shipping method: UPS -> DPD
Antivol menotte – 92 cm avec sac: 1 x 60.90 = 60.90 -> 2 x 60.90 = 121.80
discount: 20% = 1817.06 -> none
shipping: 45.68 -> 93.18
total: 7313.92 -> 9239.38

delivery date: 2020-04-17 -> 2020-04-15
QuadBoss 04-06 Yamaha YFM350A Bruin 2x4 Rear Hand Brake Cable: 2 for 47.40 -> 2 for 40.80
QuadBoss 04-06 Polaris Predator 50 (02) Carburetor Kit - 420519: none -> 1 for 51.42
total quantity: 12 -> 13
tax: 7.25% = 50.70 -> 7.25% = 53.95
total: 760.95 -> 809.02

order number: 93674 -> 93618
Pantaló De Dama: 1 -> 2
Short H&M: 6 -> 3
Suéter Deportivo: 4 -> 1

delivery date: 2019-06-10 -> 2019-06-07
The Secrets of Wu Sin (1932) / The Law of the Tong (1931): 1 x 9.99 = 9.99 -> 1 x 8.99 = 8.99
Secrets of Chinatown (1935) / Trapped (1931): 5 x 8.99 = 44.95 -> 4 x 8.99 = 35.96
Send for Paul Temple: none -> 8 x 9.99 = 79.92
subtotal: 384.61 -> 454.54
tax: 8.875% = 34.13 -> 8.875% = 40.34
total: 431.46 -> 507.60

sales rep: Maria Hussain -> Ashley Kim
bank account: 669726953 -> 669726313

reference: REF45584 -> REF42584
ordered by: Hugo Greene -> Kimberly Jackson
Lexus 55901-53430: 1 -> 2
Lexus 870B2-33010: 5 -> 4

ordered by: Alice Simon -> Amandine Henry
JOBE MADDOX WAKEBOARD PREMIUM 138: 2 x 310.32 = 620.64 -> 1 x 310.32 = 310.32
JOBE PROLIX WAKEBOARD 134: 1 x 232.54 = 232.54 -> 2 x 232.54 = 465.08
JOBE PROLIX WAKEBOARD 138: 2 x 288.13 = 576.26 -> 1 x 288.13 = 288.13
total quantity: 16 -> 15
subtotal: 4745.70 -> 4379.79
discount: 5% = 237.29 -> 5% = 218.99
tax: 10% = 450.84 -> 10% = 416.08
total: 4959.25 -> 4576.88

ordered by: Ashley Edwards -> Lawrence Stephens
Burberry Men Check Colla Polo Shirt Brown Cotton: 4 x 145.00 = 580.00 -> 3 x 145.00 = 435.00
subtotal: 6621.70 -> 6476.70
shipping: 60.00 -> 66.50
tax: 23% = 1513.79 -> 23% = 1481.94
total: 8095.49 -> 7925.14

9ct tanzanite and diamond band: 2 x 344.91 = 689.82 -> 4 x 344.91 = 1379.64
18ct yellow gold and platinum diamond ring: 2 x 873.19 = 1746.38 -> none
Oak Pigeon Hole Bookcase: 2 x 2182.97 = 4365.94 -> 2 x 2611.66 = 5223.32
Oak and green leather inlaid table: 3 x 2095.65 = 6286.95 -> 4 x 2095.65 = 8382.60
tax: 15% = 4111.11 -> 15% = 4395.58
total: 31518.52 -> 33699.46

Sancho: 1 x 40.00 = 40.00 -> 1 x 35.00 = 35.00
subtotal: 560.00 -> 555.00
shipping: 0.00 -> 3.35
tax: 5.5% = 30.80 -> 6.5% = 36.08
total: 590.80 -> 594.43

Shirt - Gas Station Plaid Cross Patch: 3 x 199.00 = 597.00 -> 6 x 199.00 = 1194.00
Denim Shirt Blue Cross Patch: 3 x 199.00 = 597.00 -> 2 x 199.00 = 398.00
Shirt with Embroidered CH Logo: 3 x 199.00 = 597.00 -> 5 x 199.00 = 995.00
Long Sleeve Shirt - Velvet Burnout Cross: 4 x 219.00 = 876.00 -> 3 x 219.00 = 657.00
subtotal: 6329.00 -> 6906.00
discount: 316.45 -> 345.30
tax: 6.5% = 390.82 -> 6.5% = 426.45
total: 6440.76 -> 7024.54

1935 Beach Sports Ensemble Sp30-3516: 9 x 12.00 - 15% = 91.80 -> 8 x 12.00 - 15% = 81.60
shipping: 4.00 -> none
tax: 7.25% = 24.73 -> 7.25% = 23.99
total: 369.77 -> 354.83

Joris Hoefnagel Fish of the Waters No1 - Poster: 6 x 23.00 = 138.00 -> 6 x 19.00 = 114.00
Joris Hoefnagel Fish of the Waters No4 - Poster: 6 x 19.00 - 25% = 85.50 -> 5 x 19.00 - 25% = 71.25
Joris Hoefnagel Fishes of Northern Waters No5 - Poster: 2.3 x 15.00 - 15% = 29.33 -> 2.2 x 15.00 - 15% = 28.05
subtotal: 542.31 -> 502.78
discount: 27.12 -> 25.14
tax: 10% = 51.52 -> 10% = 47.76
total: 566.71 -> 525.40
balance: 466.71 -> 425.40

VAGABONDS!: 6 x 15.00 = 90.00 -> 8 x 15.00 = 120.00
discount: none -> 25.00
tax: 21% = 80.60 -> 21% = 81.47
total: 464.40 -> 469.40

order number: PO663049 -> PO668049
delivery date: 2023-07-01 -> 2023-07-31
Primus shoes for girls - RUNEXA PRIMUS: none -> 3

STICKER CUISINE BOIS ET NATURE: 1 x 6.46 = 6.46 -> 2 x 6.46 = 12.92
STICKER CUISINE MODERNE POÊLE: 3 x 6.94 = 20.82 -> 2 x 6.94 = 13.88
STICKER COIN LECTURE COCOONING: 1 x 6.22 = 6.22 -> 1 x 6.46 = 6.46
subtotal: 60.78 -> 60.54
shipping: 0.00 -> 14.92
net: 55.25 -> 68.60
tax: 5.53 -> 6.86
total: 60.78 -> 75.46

:: Description of the task ::
Your job is to copy out every line from the records above that has the word "Waters".

:: Finished exercise ::
Joris Hoefnagel Fish of the Waters No1 - Poster: 6 x 23.00 = 138.00 -> 6 x 19.00 = 114.00
Joris Hoefnagel Fish of the Waters No4 - Poster: 6 x 19.00 - 25% = 85.50 -> 5 x 19.00 - 25% = 71.25
Joris Hoefnagel Fishes of Northern Waters No5 - Poster: 2.3 x 15.00 - 15% = 29.33 -> 2.2 x 15.00 - 15% = 28.05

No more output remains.